- **What the task asks**:
What appears from the line containing "[305,419,324,430] *A ->" to the end of the listing below should be copied exactly, with no other lines.

- **Records provided**:
--

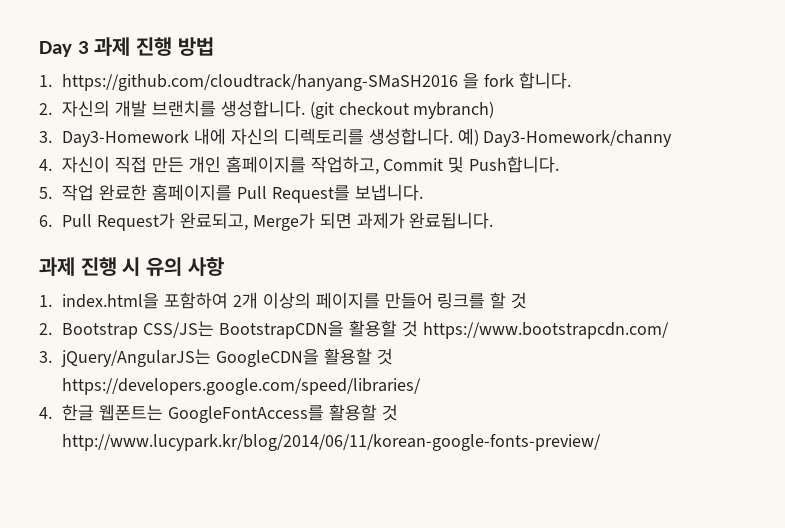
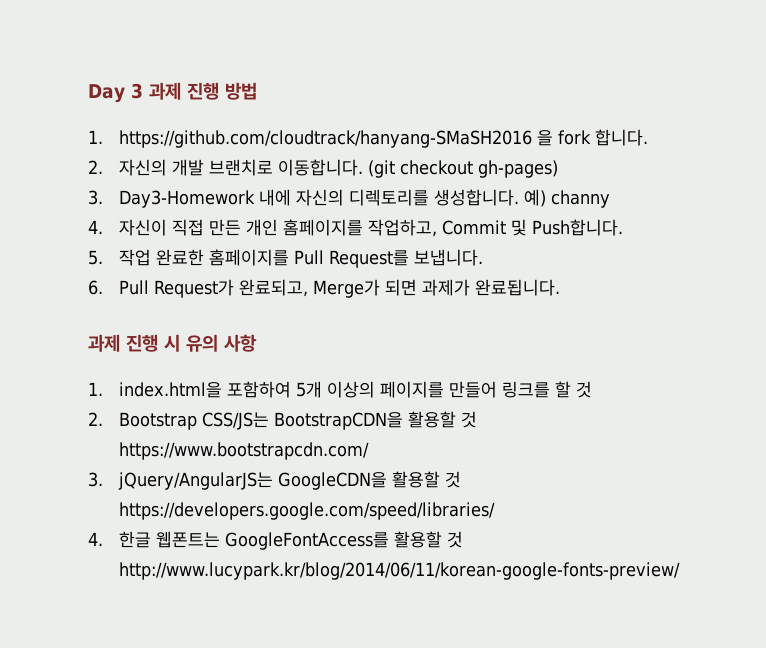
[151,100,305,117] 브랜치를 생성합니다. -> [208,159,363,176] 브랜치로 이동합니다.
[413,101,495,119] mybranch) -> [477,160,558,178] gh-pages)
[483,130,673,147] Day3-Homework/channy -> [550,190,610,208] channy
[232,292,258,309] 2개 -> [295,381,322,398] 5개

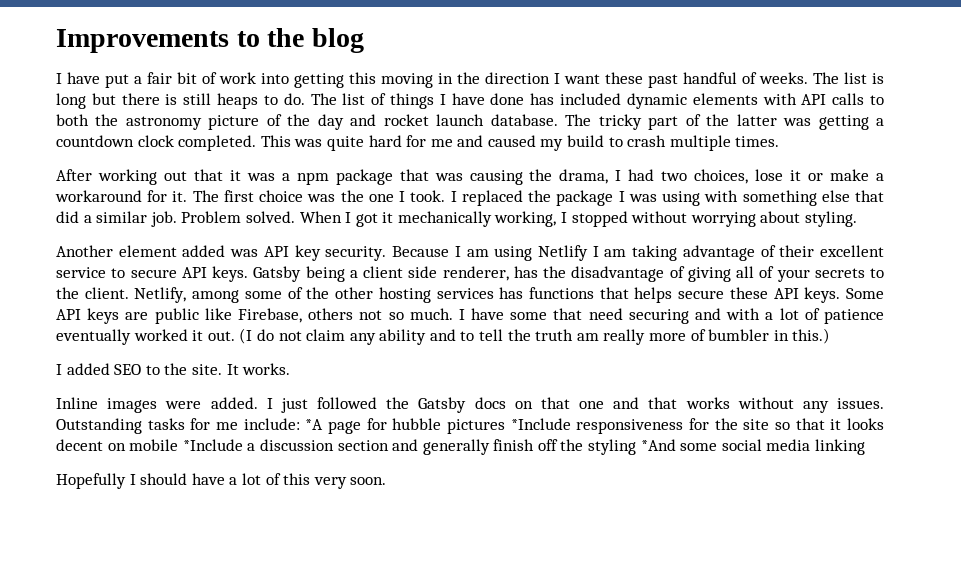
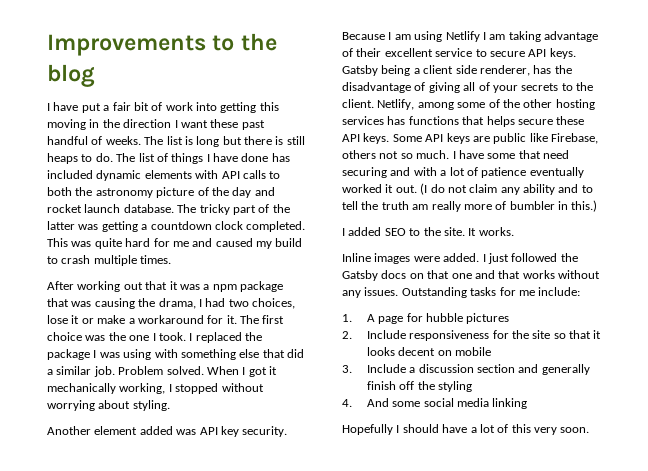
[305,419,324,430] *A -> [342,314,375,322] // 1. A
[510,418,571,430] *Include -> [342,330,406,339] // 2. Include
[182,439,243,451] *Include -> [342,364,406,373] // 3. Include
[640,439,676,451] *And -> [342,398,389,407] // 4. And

--

- **Answer space**:
[305,419,324,430] *A -> [342,314,375,322] // 1. A
[510,418,571,430] *Include -> [342,330,406,339] // 2. Include
[182,439,243,451] *Include -> [342,364,406,373] // 3. Include
[640,439,676,451] *And -> [342,398,389,407] // 4. And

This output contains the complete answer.